[Code change snippets]

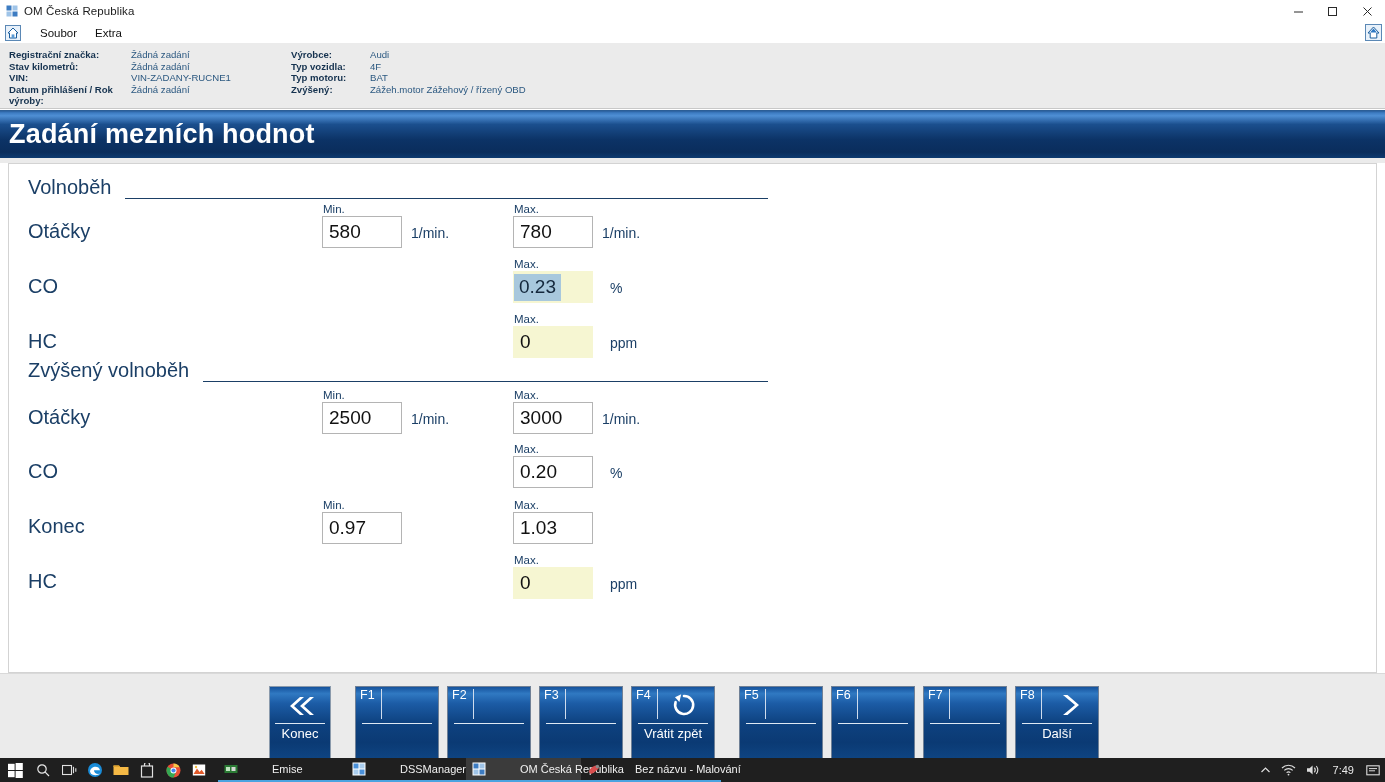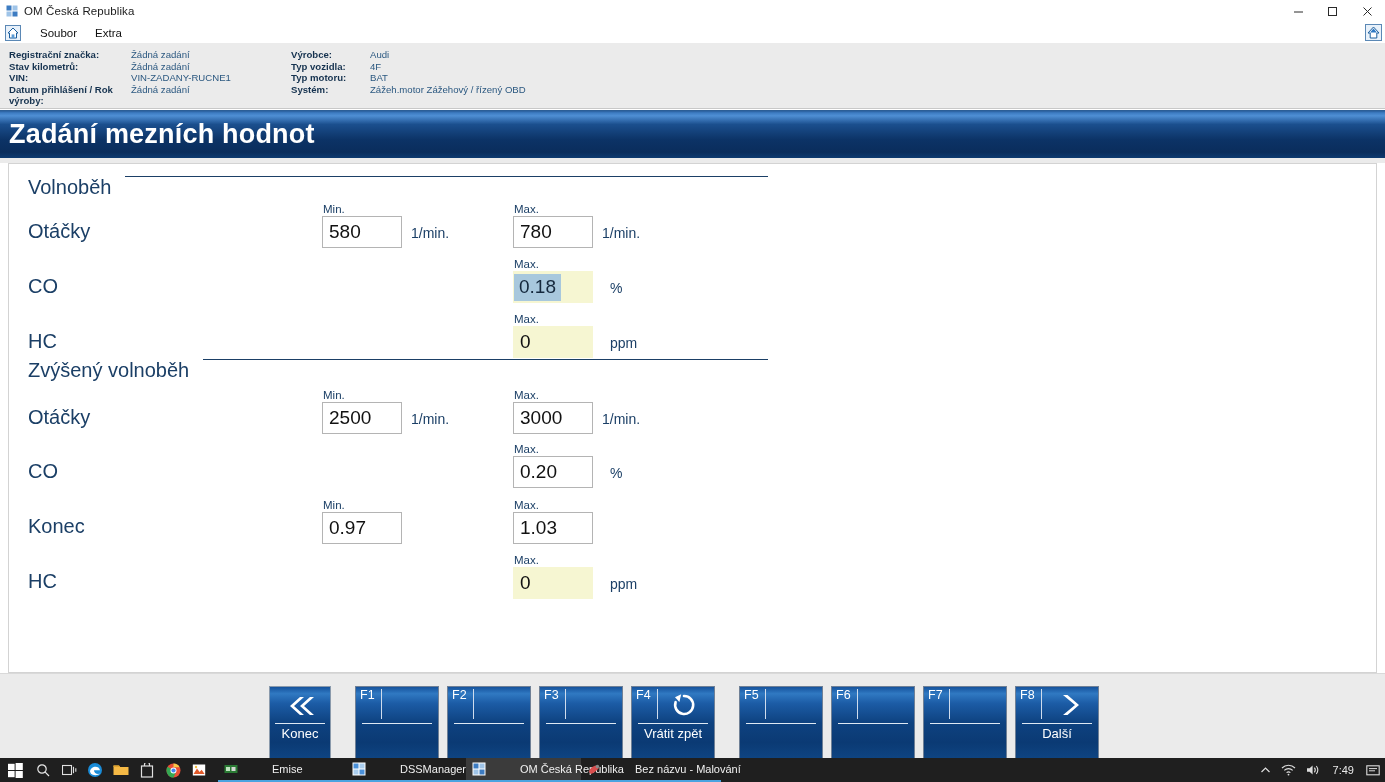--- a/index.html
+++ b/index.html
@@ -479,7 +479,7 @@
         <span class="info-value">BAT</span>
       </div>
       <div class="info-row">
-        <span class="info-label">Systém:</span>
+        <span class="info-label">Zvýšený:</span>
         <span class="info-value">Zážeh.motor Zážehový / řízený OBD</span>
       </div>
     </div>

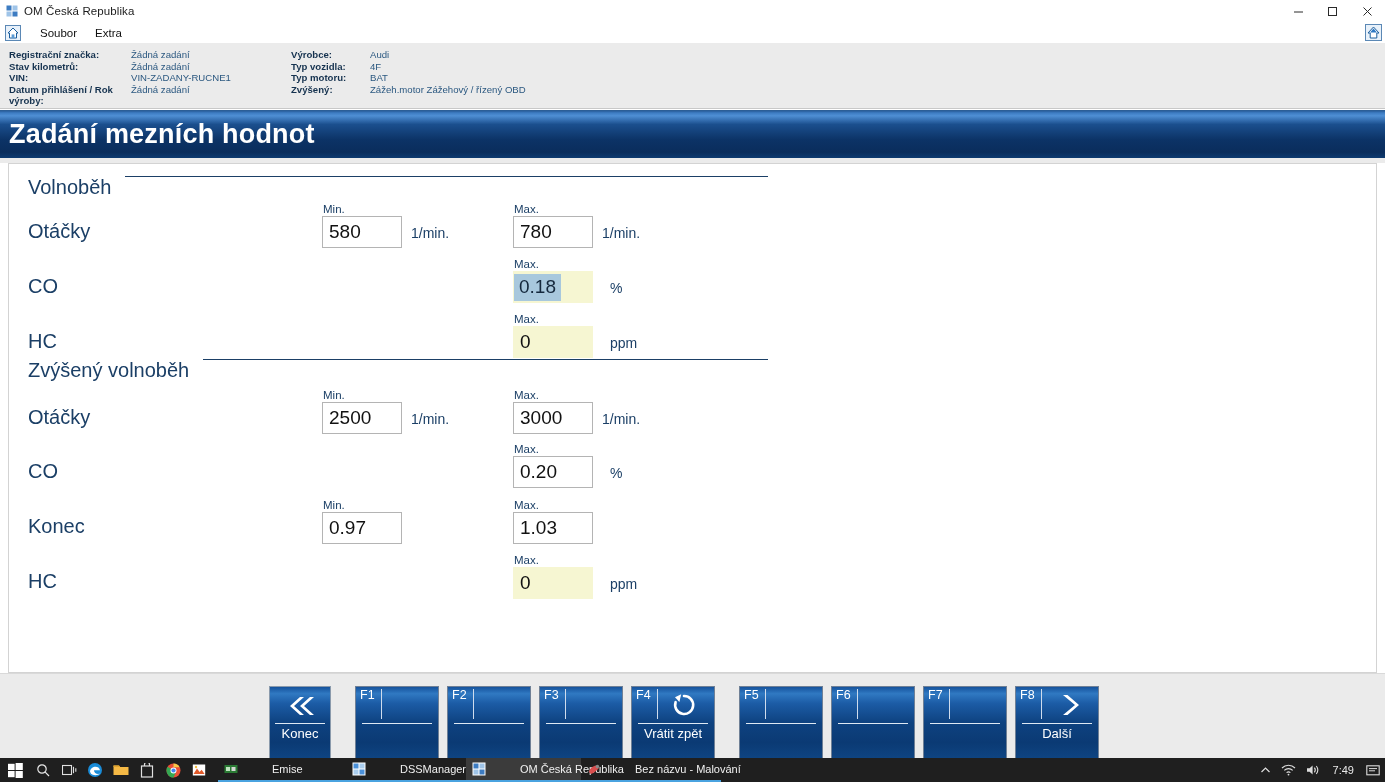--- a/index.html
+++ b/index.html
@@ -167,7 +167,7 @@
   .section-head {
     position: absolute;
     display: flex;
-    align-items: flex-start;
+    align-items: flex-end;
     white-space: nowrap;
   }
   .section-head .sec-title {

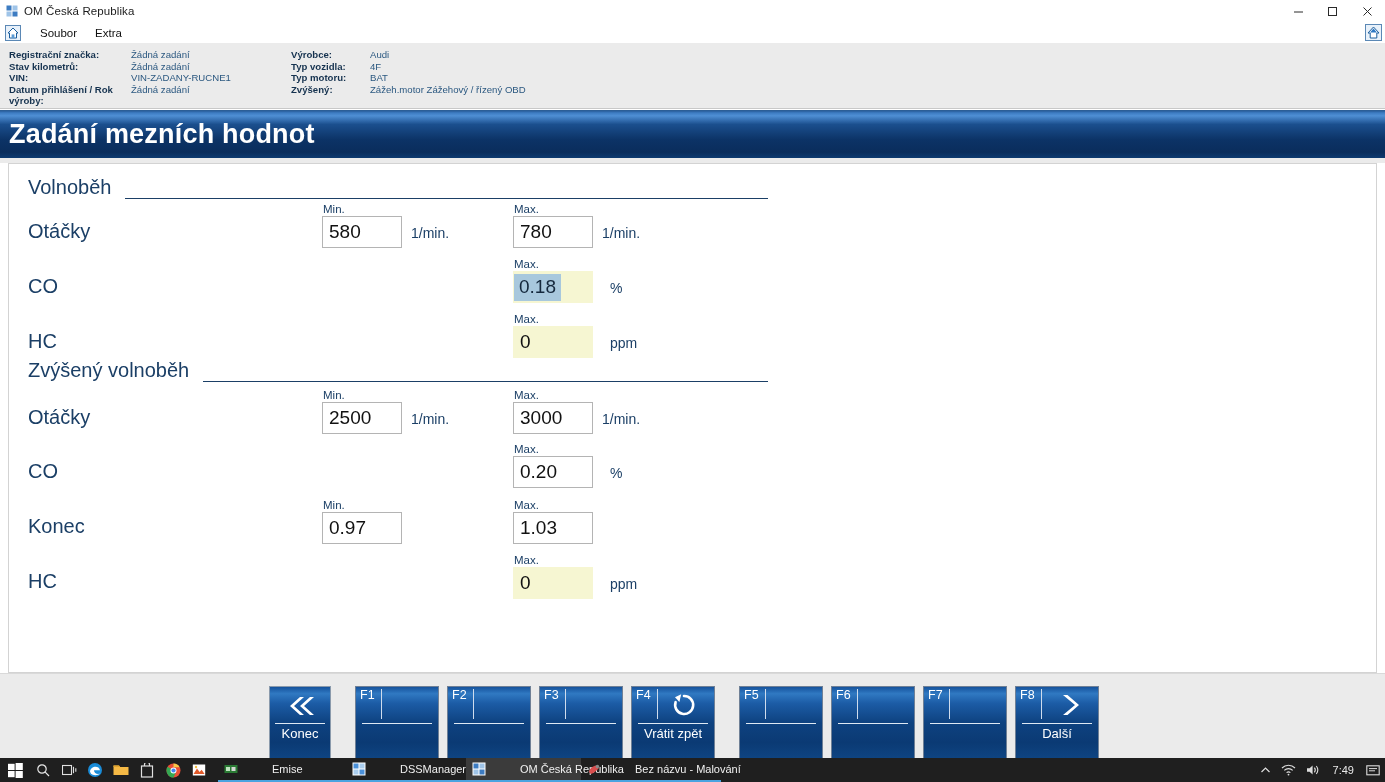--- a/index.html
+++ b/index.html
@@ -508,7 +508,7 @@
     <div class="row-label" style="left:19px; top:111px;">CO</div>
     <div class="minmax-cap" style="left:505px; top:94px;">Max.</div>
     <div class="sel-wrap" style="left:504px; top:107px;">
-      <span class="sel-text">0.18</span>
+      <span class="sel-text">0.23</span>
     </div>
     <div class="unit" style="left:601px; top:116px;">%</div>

## Exercise instructions
Gather each line from the entries above that includes the word "span".

## Exercise solution
         <span class="info-value">BAT</span>
-        <span class="info-label">Systém:</span>
+        <span class="info-label">Zvýšený:</span>
         <span class="info-value">Zážeh.motor Zážehový / řízený OBD</span>
-      <span class="sel-text">0.18</span>
+      <span class="sel-text">0.23</span>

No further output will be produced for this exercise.